• **What you need to do**
An exact reproduction of the lines below, from the first through the one with "(trees/rocks), and player state", is the whole answer; pictures have no place in it.

[Version comparison data]
--

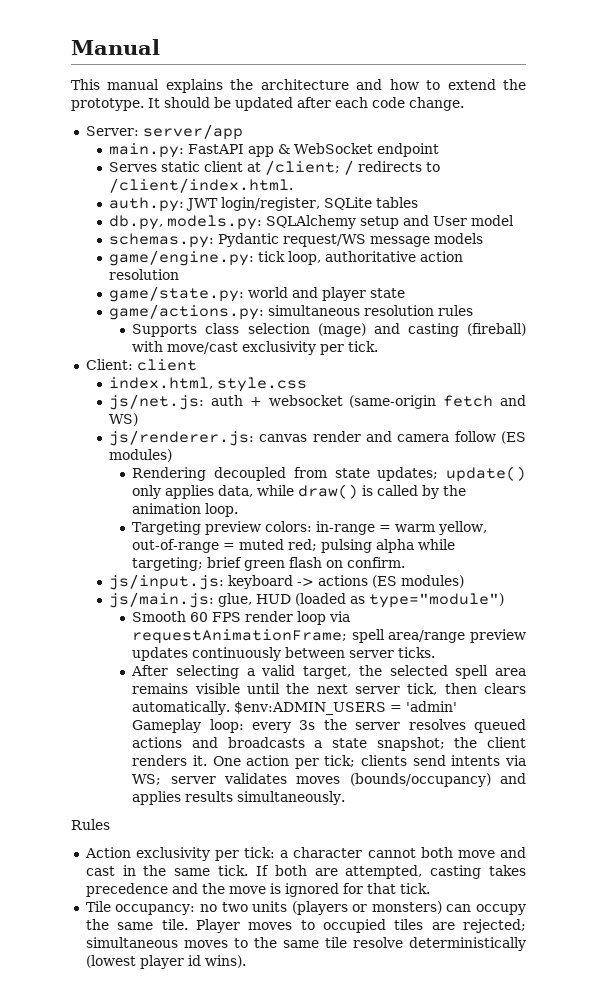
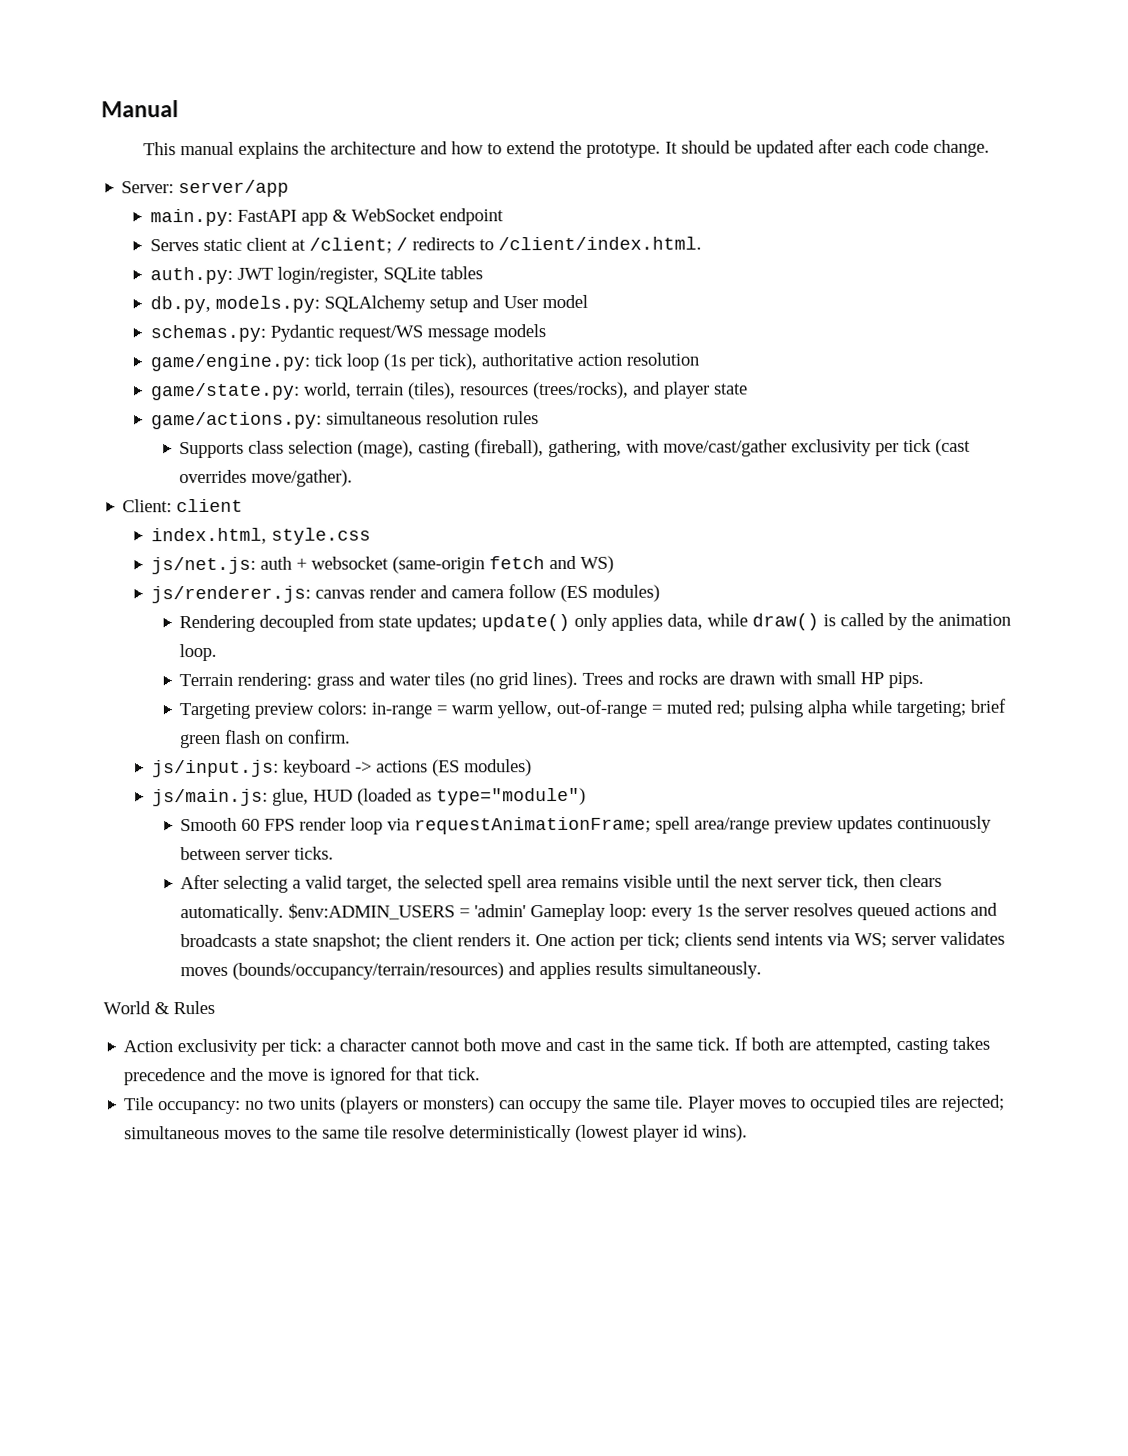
- game/engine.py: tick loop, authoritative action resolution
+ game/engine.py: tick loop (1s per tick), authoritative action resolution
- game/state.py: world and player state
+ game/state.py: world, terrain (tiles), resources (trees/rocks), and player state
- Supports class selection (mage) and casting (fireball) with move/cast exclusivity per tick.
+ Supports class selection (mage), casting (fireball), gathering, with move/cast/gather exclusivity per tick (cast overrides move/gather).
+ Terrain rendering: grass and water tiles (no grid lines). Trees and rocks are drawn with small HP pips.
- $env:ADMIN_USERS = 'admin' Gameplay loop: every 3s the server resolves queued actions and broadcasts a state snapshot; the client renders it.
+ $env:ADMIN_USERS = 'admin' Gameplay loop: every 1s the server resolves queued actions and broadcasts a state snapshot; the client renders it.
- One action per tick; clients send intents via WS; server validates moves (bounds/occupancy) and applies results simultaneously.
+ One action per tick; clients send intents via WS; server validates moves (bounds/occupancy/terrain/resources) and applies results simultaneously.
- Rules
+ World & Rules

--

• **Reply**
- game/engine.py: tick loop, authoritative action resolution
+ game/engine.py: tick loop (1s per tick), authoritative action resolution
- game/state.py: world and player state
+ game/state.py: world, terrain (tiles), resources (trees/rocks), and player state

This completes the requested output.